(Records excerpted from a collection)
====================

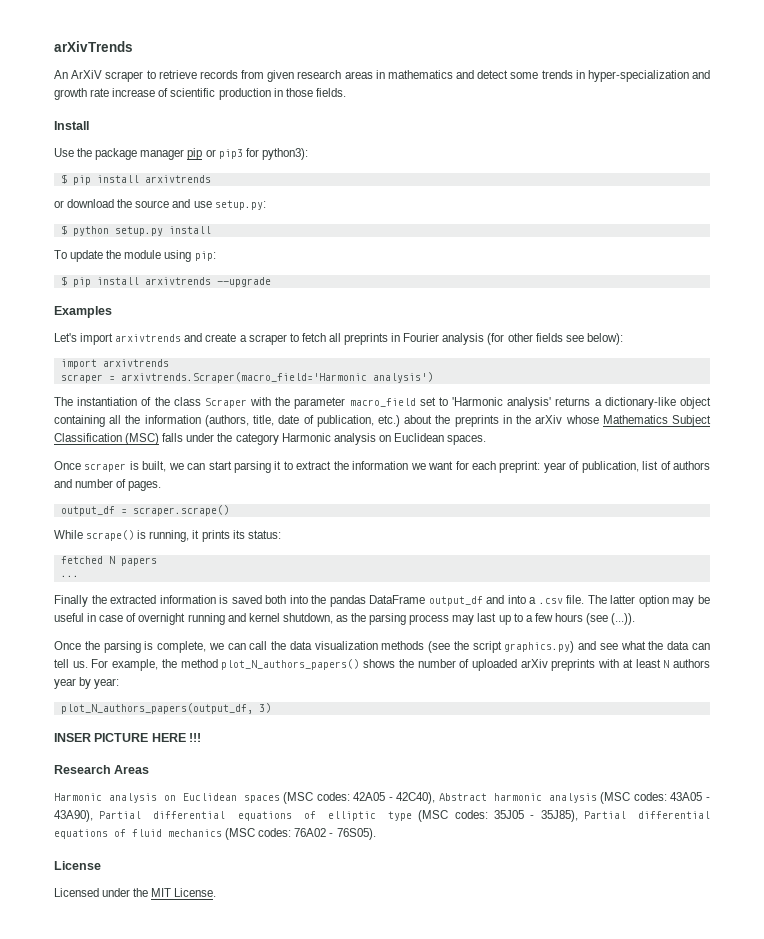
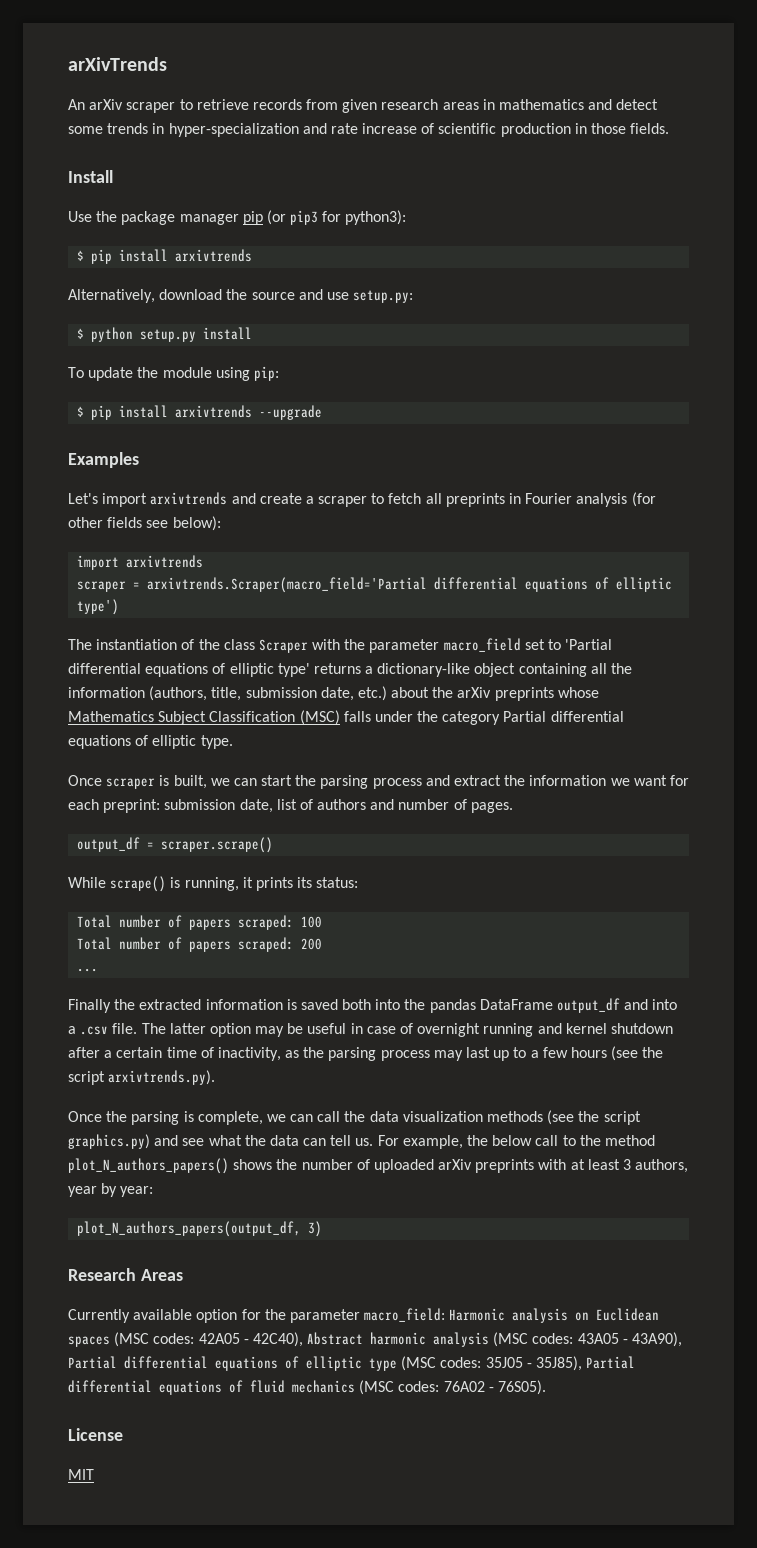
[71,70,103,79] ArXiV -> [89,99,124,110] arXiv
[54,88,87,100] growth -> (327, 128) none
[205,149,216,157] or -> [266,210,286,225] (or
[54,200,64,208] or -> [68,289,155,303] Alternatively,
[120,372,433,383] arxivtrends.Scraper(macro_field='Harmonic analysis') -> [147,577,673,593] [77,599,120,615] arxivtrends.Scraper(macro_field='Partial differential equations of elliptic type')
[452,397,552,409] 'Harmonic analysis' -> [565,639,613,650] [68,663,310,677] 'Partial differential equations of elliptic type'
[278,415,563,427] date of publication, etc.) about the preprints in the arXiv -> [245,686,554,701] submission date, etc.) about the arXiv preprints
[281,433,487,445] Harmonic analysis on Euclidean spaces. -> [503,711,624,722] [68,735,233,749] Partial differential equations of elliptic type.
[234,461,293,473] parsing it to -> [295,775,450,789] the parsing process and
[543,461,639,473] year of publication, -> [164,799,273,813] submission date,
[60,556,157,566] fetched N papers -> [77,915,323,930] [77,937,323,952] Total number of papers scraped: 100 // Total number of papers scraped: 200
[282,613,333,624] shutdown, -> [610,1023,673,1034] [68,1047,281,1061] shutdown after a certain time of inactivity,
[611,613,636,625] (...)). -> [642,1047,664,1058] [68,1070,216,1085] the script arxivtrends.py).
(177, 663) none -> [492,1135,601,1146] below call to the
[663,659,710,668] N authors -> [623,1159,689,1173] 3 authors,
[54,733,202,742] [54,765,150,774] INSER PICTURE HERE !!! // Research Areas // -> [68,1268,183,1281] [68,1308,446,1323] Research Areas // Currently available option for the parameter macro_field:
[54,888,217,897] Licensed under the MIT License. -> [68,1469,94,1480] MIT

====================

Copy word for word the stretch of entries above from the line that has "[452,397,552,409] 'Harmonic analysis'" through the line that has "[543,461,639,473] year of", both ends included, and nothing outside it.

RESPONSE BELOW:
[452,397,552,409] 'Harmonic analysis' -> [565,639,613,650] [68,663,310,677] 'Partial differential equations of elliptic type'
[278,415,563,427] date of publication, etc.) about the preprints in the arXiv -> [245,686,554,701] submission date, etc.) about the arXiv preprints
[281,433,487,445] Harmonic analysis on Euclidean spaces. -> [503,711,624,722] [68,735,233,749] Partial differential equations of elliptic type.
[234,461,293,473] parsing it to -> [295,775,450,789] the parsing process and
[543,461,639,473] year of publication, -> [164,799,273,813] submission date,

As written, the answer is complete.